▸ Exercise data

=== Begin Enclosure ===

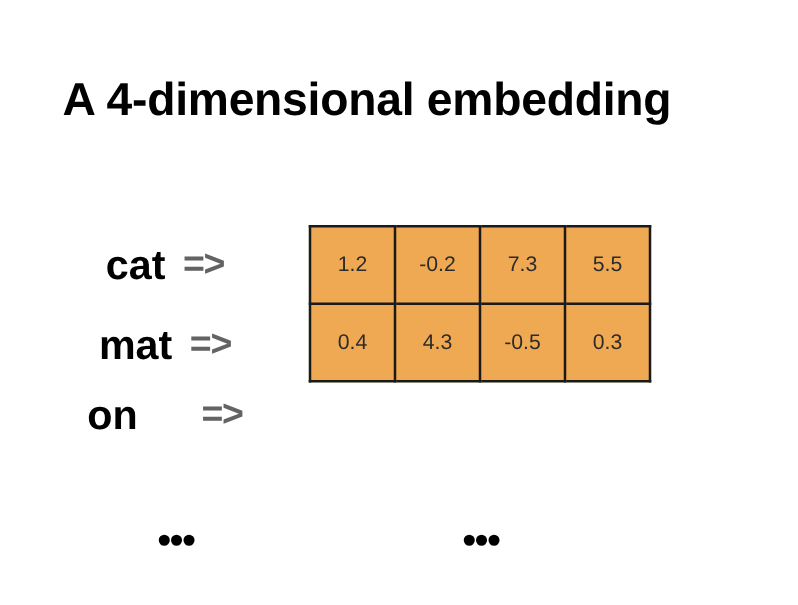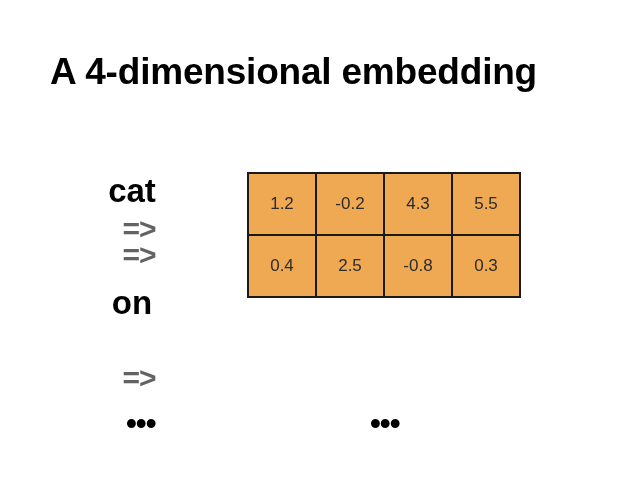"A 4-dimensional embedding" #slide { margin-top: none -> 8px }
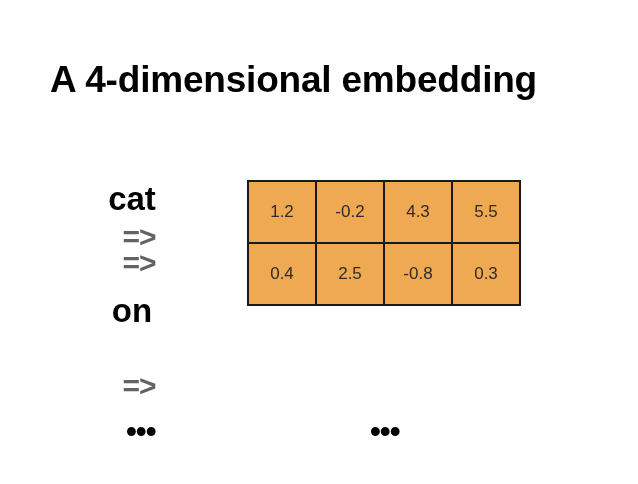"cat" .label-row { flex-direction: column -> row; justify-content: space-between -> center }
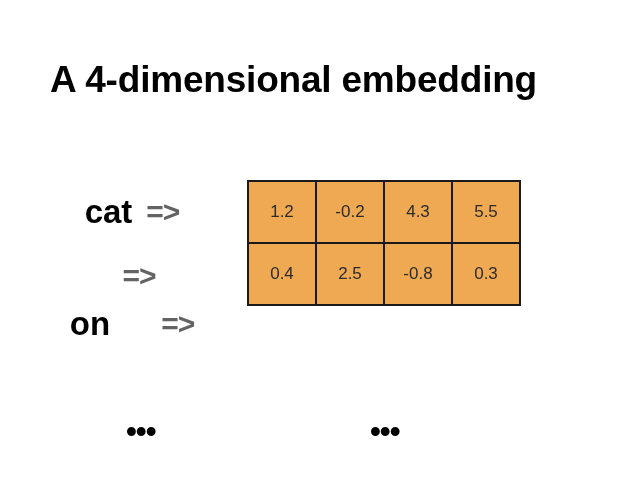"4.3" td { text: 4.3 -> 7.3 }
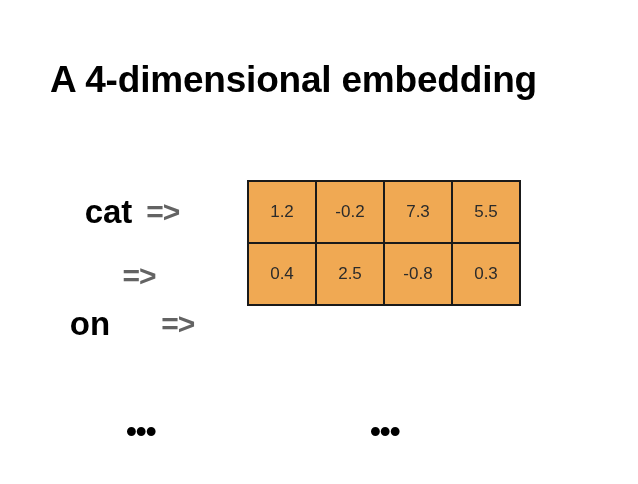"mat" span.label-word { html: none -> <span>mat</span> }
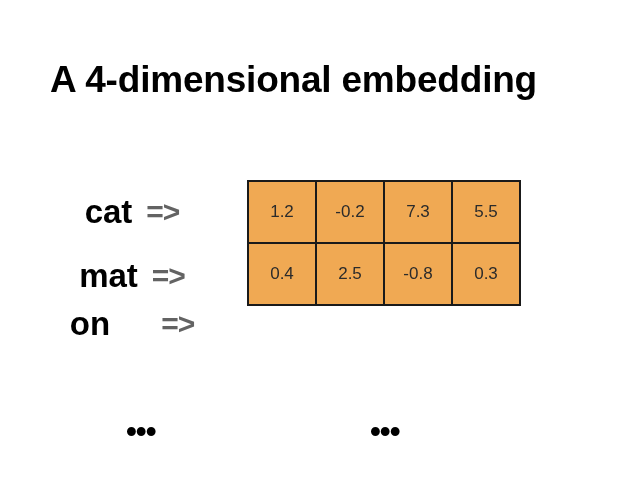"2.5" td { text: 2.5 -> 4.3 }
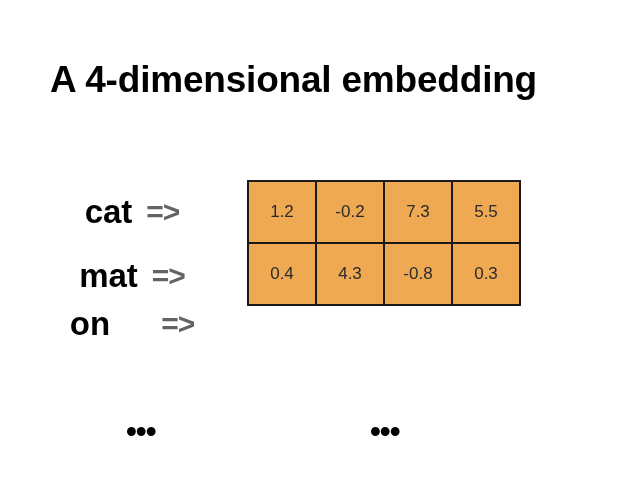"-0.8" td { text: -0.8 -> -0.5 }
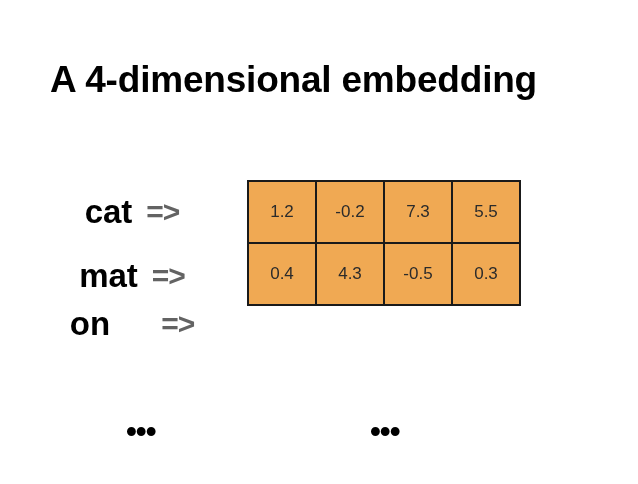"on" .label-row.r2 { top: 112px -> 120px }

=== End Enclosure ===

▸ Task item
Return all the material exactly, pictures excluded.

▸ Result for this exercise
"A 4-dimensional embedding" #slide { margin-top: none -> 8px }
"cat" .label-row { flex-direction: column -> row; justify-content: space-between -> center }
"4.3" td { text: 4.3 -> 7.3 }
"mat" span.label-word { html: none -> <span>mat</span> }
"2.5" td { text: 2.5 -> 4.3 }
"-0.8" td { text: -0.8 -> -0.5 }
"on" .label-row.r2 { top: 112px -> 120px }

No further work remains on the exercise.